The rules are so different now that trying to take lessons of what happened to Thatcher to what might happen to May is about as useful as applying the lessons of Labour’s old electoral college. If May wins by one vote, she will hang on until the bitter end.
The question is, will she win? We’ve always known that there were enough disgruntled Eurosceptics to trigger a confidence vote in May’s leadership Michael Heseltine – but there have never been enough of them to win one alone. So it’s significant that, as I wrote in greater detail last night, there is a shift in the Tory mood among middle-ground opinion in the parliamentary party. There are some suggestions that she could increase her chances of survival by promising to stand down after 29 March 2019 if she wins, but the problem is that Conservative MPs remember that May promised MPs in marginal seats that she would not call an election in the 2016 leadership election, and broke that promise less than a year later. (Resentment over that is part of why middle-ground opinion is curdling against her.)
The big question of course is not what this means for who leads the Conservative Party but what it means for Brexit. The Prime Minister is right this morning to say that whether she wins or loses, the parliamentary arithmetic and the political imperatives of the 27 other member states of the European Union will not change. There is no harder negotiated Brexit available than the one agreed by May.

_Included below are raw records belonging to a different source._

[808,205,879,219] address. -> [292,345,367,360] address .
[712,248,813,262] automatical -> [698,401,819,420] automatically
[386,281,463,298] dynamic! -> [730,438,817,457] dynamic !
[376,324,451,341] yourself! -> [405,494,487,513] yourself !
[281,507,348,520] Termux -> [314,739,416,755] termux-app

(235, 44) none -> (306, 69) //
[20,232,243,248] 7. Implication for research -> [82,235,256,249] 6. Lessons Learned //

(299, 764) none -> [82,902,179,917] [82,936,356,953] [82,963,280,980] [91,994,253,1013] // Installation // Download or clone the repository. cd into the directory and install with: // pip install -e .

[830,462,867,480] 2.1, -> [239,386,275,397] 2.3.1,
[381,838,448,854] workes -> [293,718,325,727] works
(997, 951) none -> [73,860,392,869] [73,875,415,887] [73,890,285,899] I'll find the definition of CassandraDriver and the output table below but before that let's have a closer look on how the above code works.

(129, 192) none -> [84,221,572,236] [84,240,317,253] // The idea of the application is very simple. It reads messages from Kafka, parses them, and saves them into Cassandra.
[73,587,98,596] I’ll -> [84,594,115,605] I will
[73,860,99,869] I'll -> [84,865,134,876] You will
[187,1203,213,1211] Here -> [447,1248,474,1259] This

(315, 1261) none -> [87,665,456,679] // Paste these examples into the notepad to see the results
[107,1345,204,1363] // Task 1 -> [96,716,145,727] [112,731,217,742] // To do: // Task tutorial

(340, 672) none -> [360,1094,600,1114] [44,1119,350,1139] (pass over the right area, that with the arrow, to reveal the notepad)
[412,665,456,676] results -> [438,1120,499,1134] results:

But if Theresa May loses tonight, it triggers a leadership election in which the incentive for every candidate will be to pander to the Tory party membership. There are certainly more than seven pro-European Conservatives who might, if it looks as if a no-deal Prime Minister is planning to control the legislative timetable and prevent a negotiated exit, vote to trigger an election. But there’s no guarantee that the next parliament will be anymore able to unite around a Brexit deal than this one and it could simply return a pro no-deal Prime Minister to office. If May goes down in flames, the prospects of a negotiated exit from the European Union may well go up in smoke with her.